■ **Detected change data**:
-.-.-

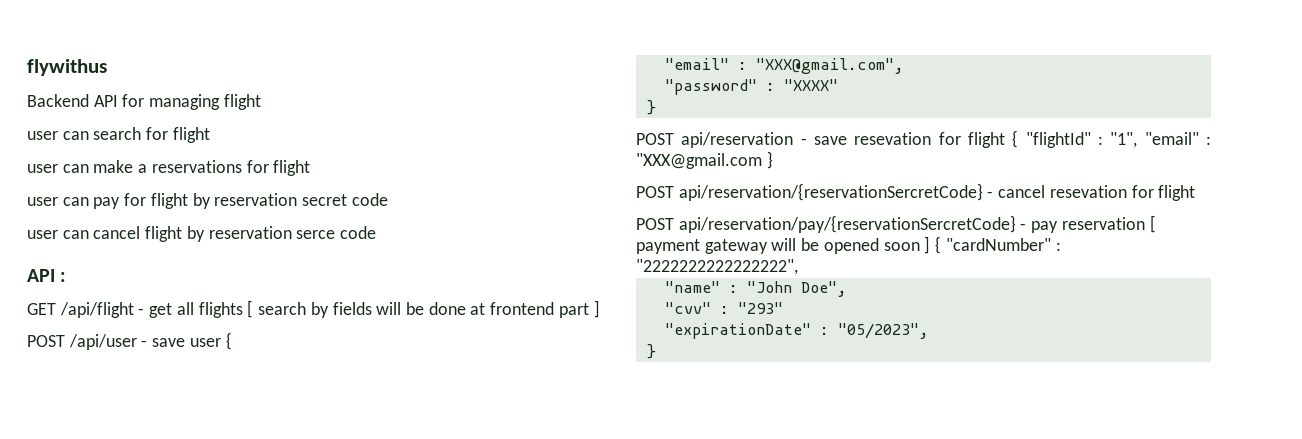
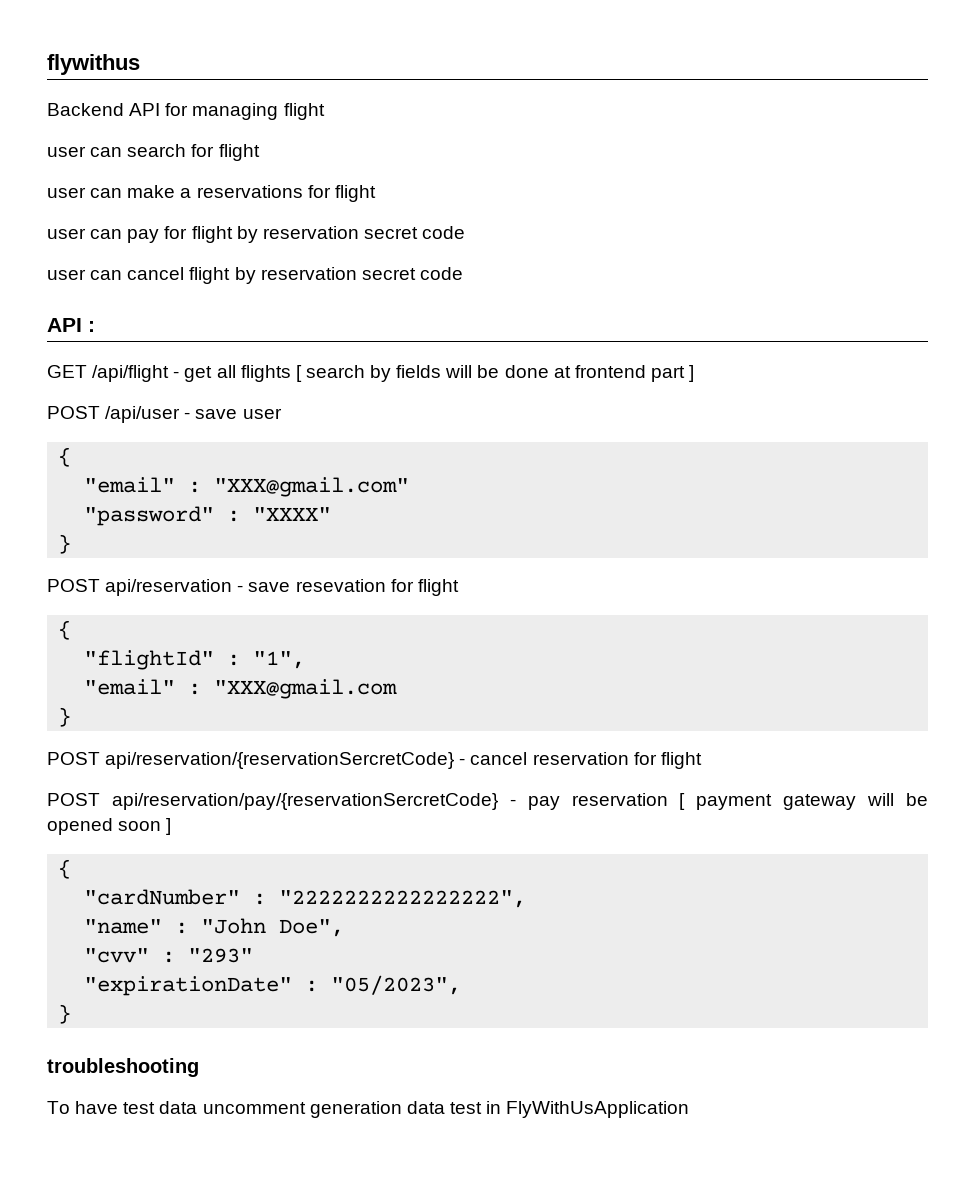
[296,230,336,239] serce -> [361,268,416,280] secret
(221, 342) none -> (282, 413) //
[755,58,904,74] "XXX@gmail.com", -> [214,477,410,497] "XXX@gmail.com"
[1012,130,1019,148] { -> [58,620,72,640] // { //
(1138, 140) none -> (306, 660) //
(762, 161) none -> (398, 689) //
[1049,185,1127,198] resevation -> [532,752,629,765] reservation
[935,236,942,254] { -> [58,859,72,879] // { //
(656, 351) none -> [47,1058,199,1077] [47,1101,690,1118] // troubleshooting // To have test data uncomment generation data test in FlyWithUsApplication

-.-.-

■ **ACTION ITEM**:
The entries above must be restated exactly in the answer, and the pictures left out.

■ **EXERCISE RESULT**:
[296,230,336,239] serce -> [361,268,416,280] secret
(221, 342) none -> (282, 413) //
[755,58,904,74] "XXX@gmail.com", -> [214,477,410,497] "XXX@gmail.com"
[1012,130,1019,148] { -> [58,620,72,640] // { //
(1138, 140) none -> (306, 660) //
(762, 161) none -> (398, 689) //
[1049,185,1127,198] resevation -> [532,752,629,765] reservation
[935,236,942,254] { -> [58,859,72,879] // { //
(656, 351) none -> [47,1058,199,1077] [47,1101,690,1118] // troubleshooting // To have test data uncomment generation data test in FlyWithUsApplication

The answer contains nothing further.